### INSTRUCTIONS FOR THE TASK
Go through the records and report each line in which the word "Code" occurs.

Change detection data
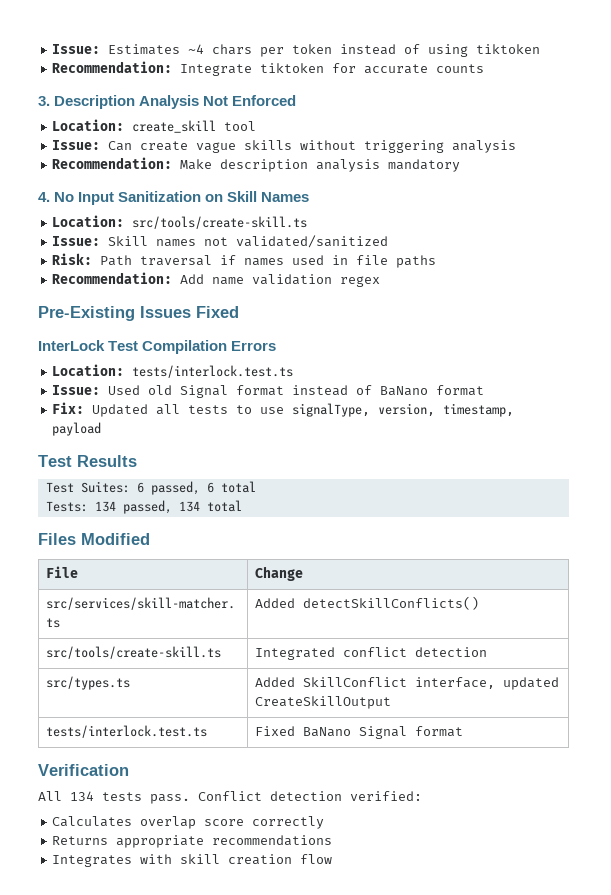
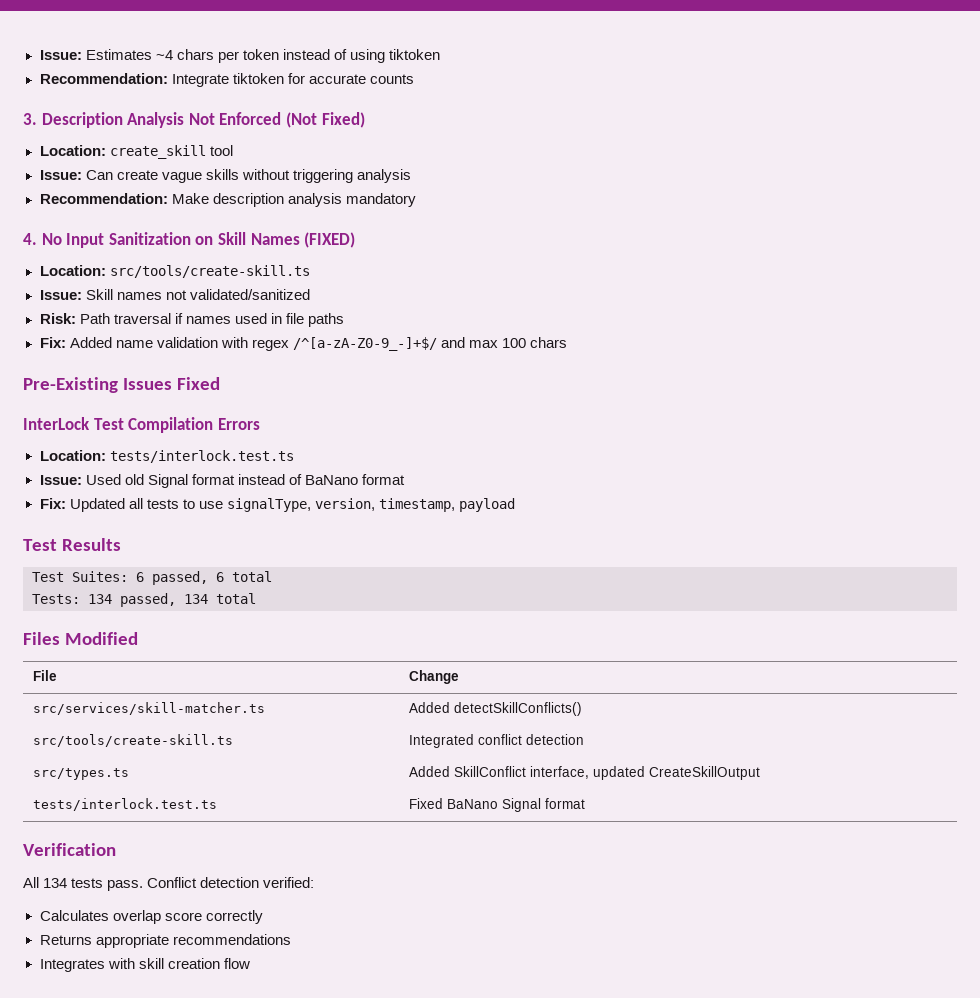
- 3. Description Analysis Not Enforced
+ 3. Description Analysis Not Enforced (Not Fixed)
- 4. No Input Sanitization on Skill Names
+ 4. No Input Sanitization on Skill Names (FIXED)
- Recommendation: Add name validation regex
+ Fix: Added name validation with regex /^[a-zA-Z0-9_-]+$/ and max 100 chars

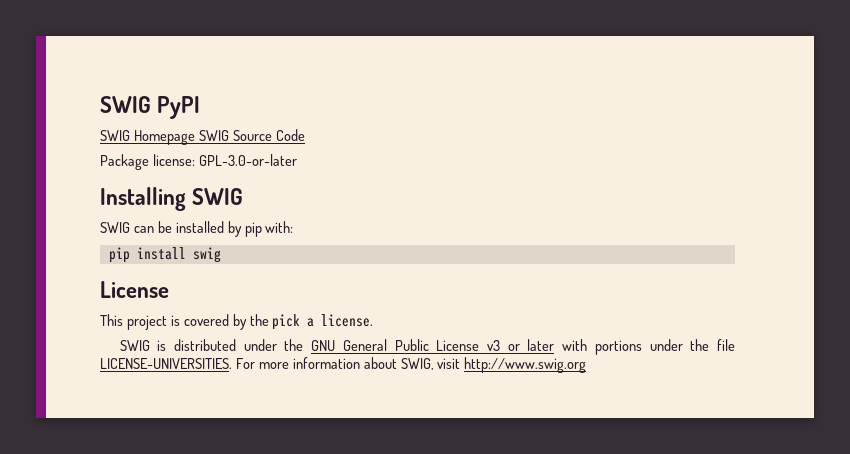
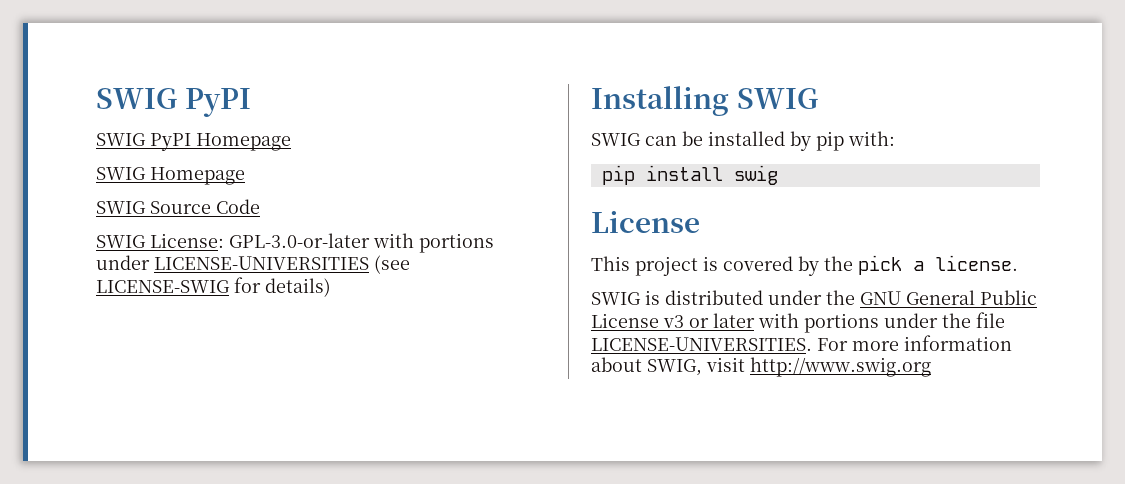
- SWIG Homepage SWIG Source Code
+ SWIG PyPI Homepage
+ SWIG Homepage
+ SWIG Source Code
- Package license: GPL-3.0-or-later
+ SWIG License: GPL-3.0-or-later with portions under LICENSE-UNIVERSITIES (see LICENSE-SWIG for details)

### REPLY TO THE EXERCISE
- SWIG Homepage SWIG Source Code
+ SWIG Source Code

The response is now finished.